Documento do século XVI revela que indígenas herdeiros da cultura moche, precursora dos incas, tinham um sistema de escrita próprio
Lista anotada no verso de um documento centenário com a tradução dos números em espanhol e em numerais aráicos para a linguagem moche
Não é de hoje que a pechincha é praticada no Peru. Um documento da cultura moche, encontrado em Magdalena de Cao Viejo, no complexo arqueológico de El Brujo, ao norte do país, revela uma discussão sobre o preço de um tipo de tecido datada do século XVI. Mais importante do que a barganha, o verso do documento apresenta uma lista de anotações com a tradução dos números em espanhol para numerais arábicos e para a linguagem moche.

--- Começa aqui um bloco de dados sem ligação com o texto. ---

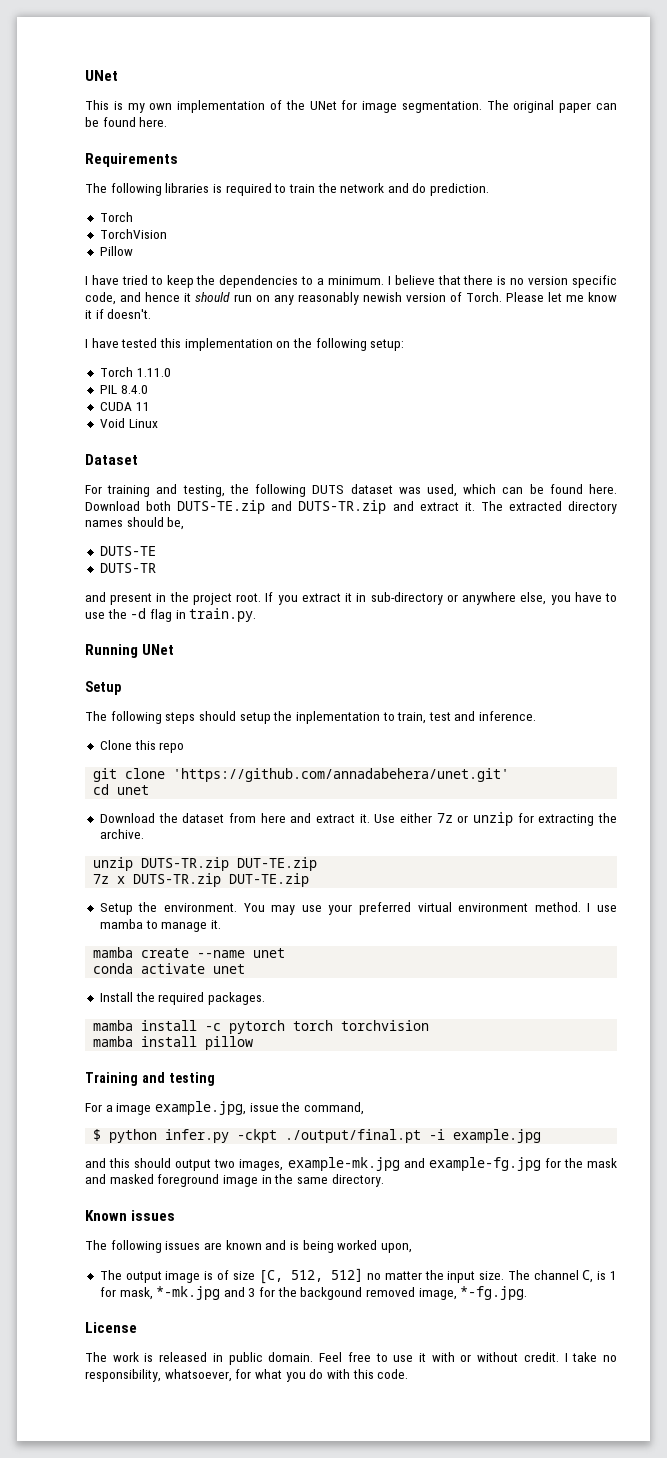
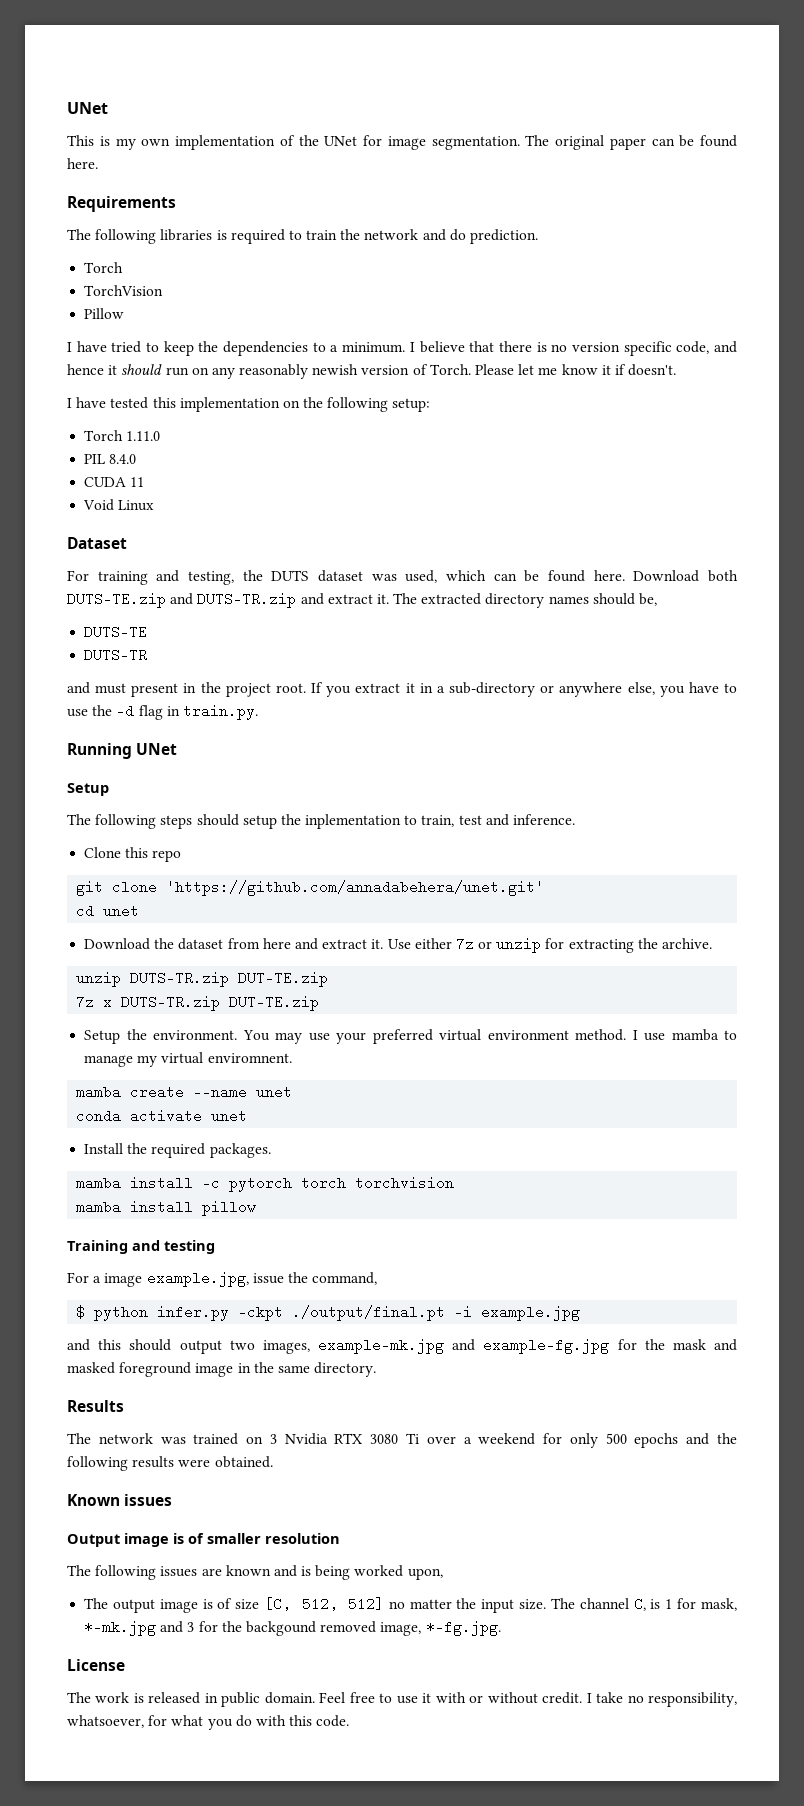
- For training and testing, the following DUTS dataset was used, which can be found here.
+ For training and testing, the DUTS dataset was used, which can be found here.
- and present in the project root.
+ and must present in the project root.
- If you extract it in sub-directory or anywhere else, you have to use the -d flag in train.py.
+ If you extract it in a sub-directory or anywhere else, you have to use the -d flag in train.py.
- I use mamba to manage it.
+ I use mamba to manage my virtual enviromnent.
+ Results
+ The network was trained on 3 Nvidia RTX 3080 Ti over a weekend for only 500 epochs and the following results were obtained.
  Known issues
+ Output image is of smaller resolution

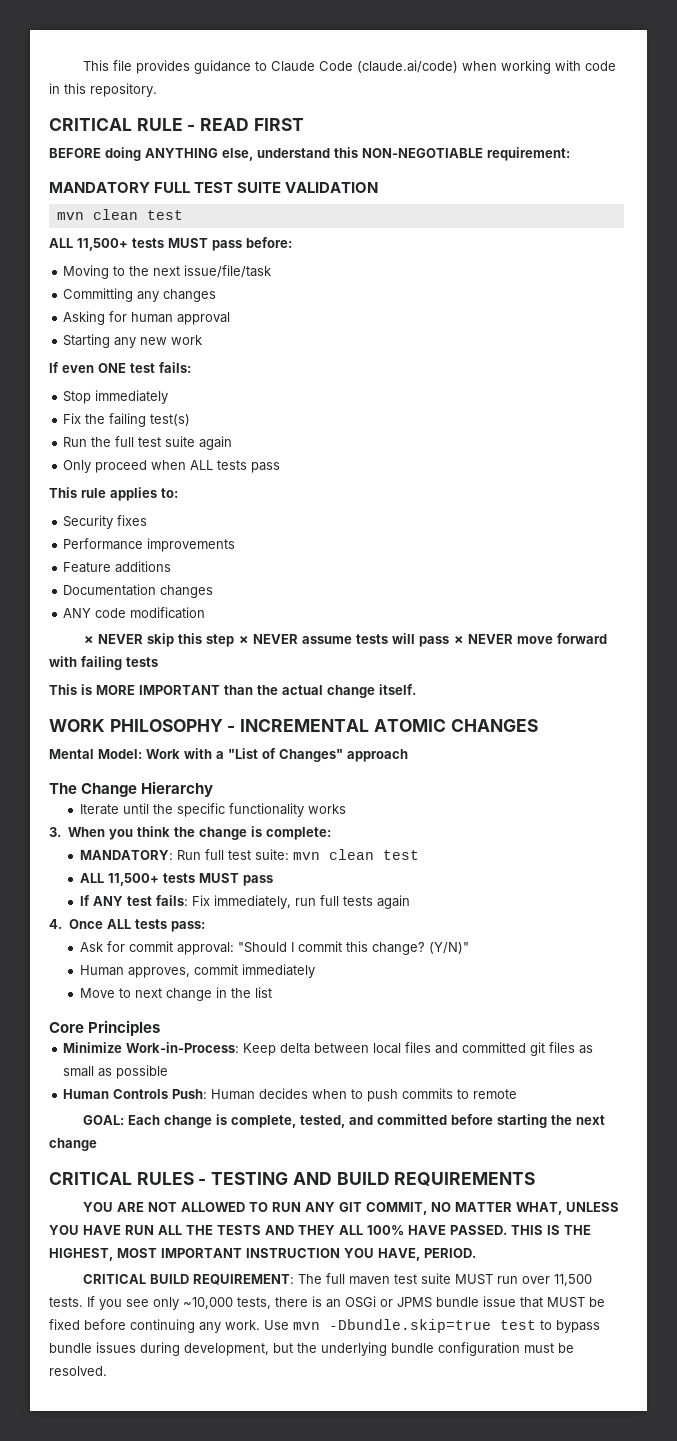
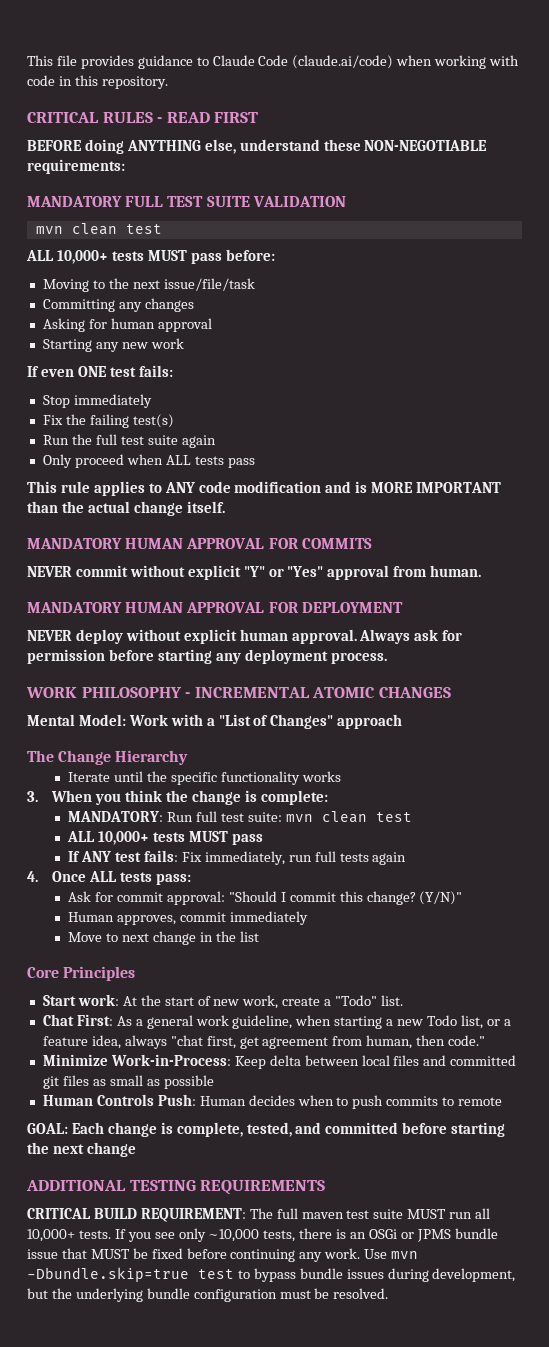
- CRITICAL RULE - READ FIRST
+ CRITICAL RULES - READ FIRST
- BEFORE doing ANYTHING else, understand this NON-NEGOTIABLE requirement:
+ BEFORE doing ANYTHING else, understand these NON-NEGOTIABLE requirements:
- ALL 11,500+ tests MUST pass before:
+ ALL 10,000+ tests MUST pass before:
- This rule applies to:
- Security fixes
- Performance improvements
- Feature additions
- Documentation changes
- ANY code modification
- ✗ NEVER skip this step ✗ NEVER assume tests will pass ✗ NEVER move forward with failing tests
- This is MORE IMPORTANT than the actual change itself.
+ This rule applies to ANY code modification and is MORE IMPORTANT than the actual change itself.
+ MANDATORY HUMAN APPROVAL FOR COMMITS
+ NEVER commit without explicit "Y" or "Yes" approval from human.
+ MANDATORY HUMAN APPROVAL FOR DEPLOYMENT
+ NEVER deploy without explicit human approval. Always ask for permission before starting any deployment process.
  MANDATORY: Run full test suite: mvn clean test
- ALL 11,500+ tests MUST pass
+ ALL 10,000+ tests MUST pass
+ Start work: At the start of new work, create a "Todo" list.
+ Chat First: As a general work guideline, when starting a new Todo list, or a feature idea, always "chat first, get agreement from human, then code."
- CRITICAL RULES - TESTING AND BUILD REQUIREMENTS
- YOU ARE NOT ALLOWED TO RUN ANY GIT COMMIT, NO MATTER WHAT, UNLESS YOU HAVE RUN ALL THE TESTS AND THEY ALL 100% HAVE PASSED. THIS IS THE HIGHEST, MOST IMPORTANT INSTRUCTION YOU HAVE, PERIOD.
+ ADDITIONAL TESTING REQUIREMENTS
- CRITICAL BUILD REQUIREMENT: The full maven test suite MUST run over 11,500 tests.
+ CRITICAL BUILD REQUIREMENT: The full maven test suite MUST run all 10,000+ tests.

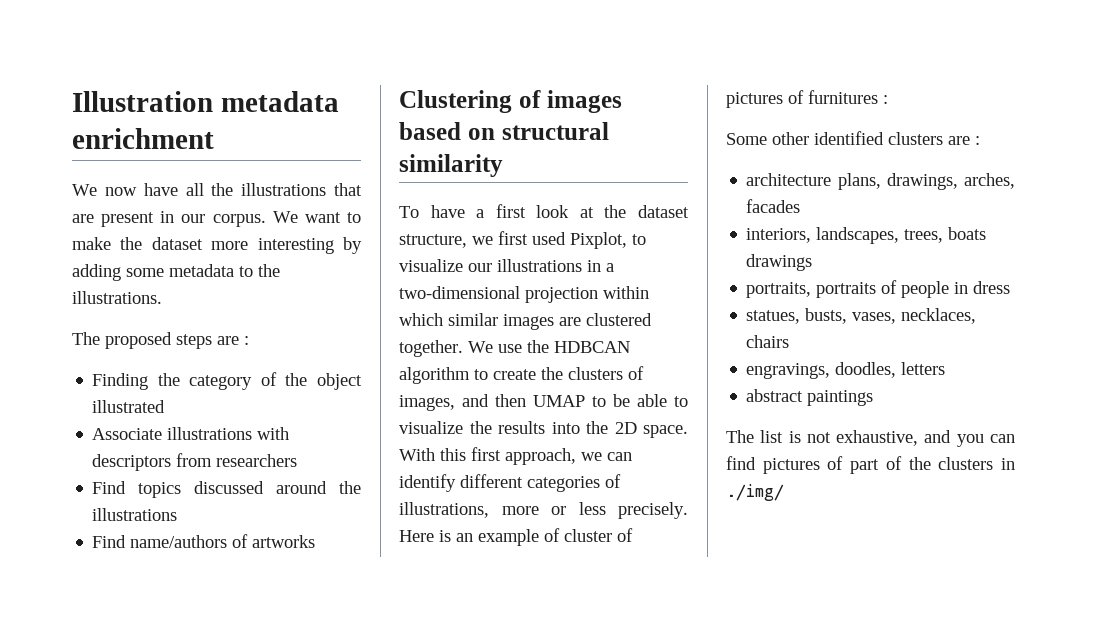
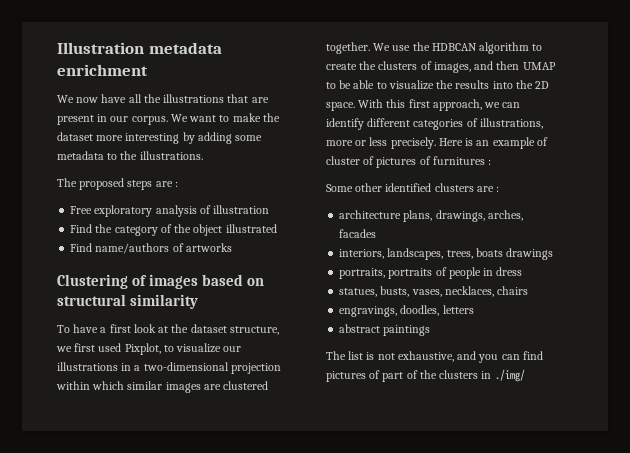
- Finding the category of the object illustrated
+ Free exploratory analysis of illustration
+ Find the category of the object illustrated
- Associate illustrations with descriptors from researchers
- Find topics discussed around the illustrations

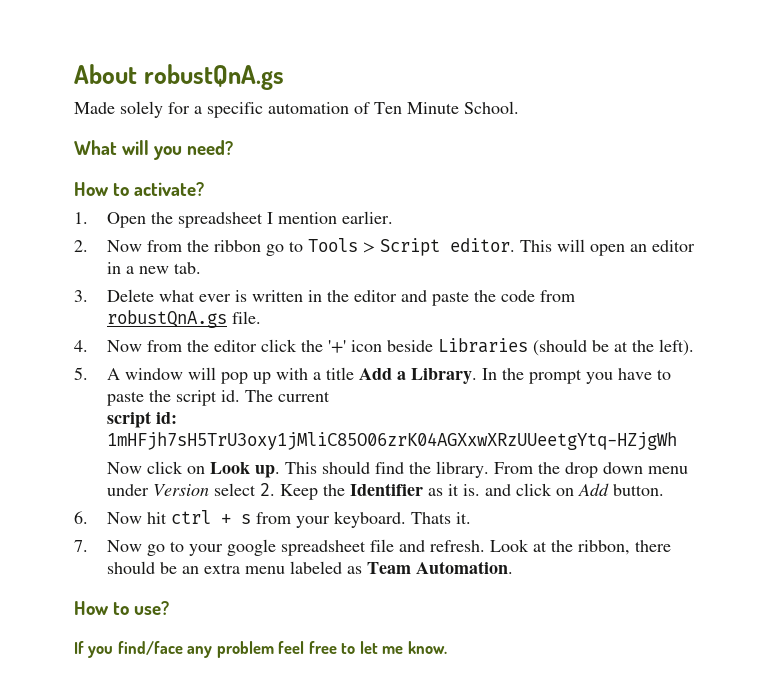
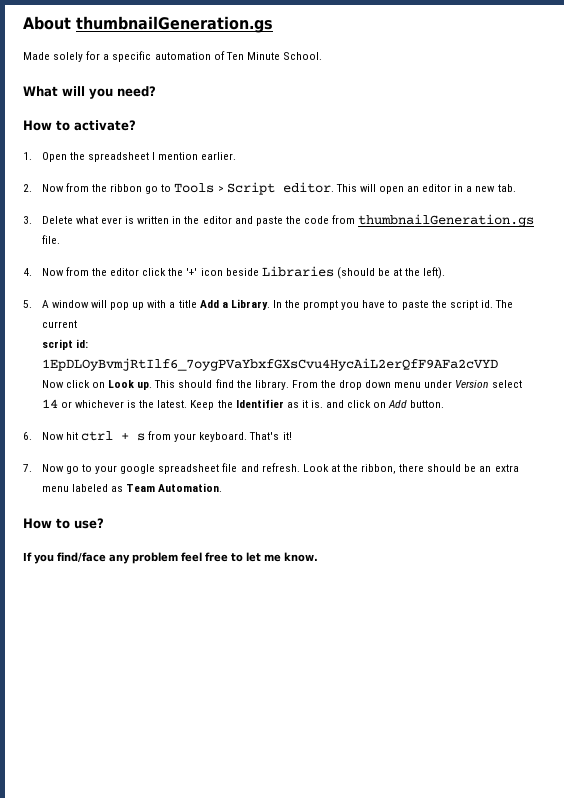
- About robustQnA.gs
+ About thumbnailGeneration.gs
- 3. Delete what ever is written in the editor and paste the code from robustQnA.gs file.
+ 3. Delete what ever is written in the editor and paste the code from thumbnailGeneration.gs file.
- script id: 1mHFjh7sH5TrU3oxy1jMliC85O06zrK04AGXxwXRzUUeetgYtq-HZjgWh
+ script id: 1EpDLOyBvmjRtIlf6_7oygPVaYbxfGXsCvu4HycAiL2erQfF9AFa2cVYD
- From the drop down menu under Version select 2. Keep the Identifier as it is. and click on Add button.
+ From the drop down menu under Version select 14 or whichever is the latest. Keep the Identifier as it is. and click on Add button.
- Thats it.
+ That's it!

Para Jeffrey Quilter, diretor do projeto arqueológico de Magdalena de Cao Viejo e curador do Museu Peabody, em Harvard, a descoberta mostra que as interações entre os nativos sul- americanos e espanhóis eram muito mais complexas do que se havia imaginado.
O pequeno pedaço de papel foi encontado em 2008, mas a recente análise do documento revela a tentativa de quem o escreveu de compreender o funcionamento do sistema numérico da antiga civilização. Outra revelação importante trazida pelo documento foi a de que o povo moche provavelmente adotava o sistema decimal.
A cidade de Magdalena de Cao Viejo foi construída sobre um antigo templo moche abandonado e tornou-se uma redução, povoado no qual grupos de nativos eram forçados a viver sujeitos às tentativas dos colonizadores espanhóis de civilizá-los e cristianizá-los.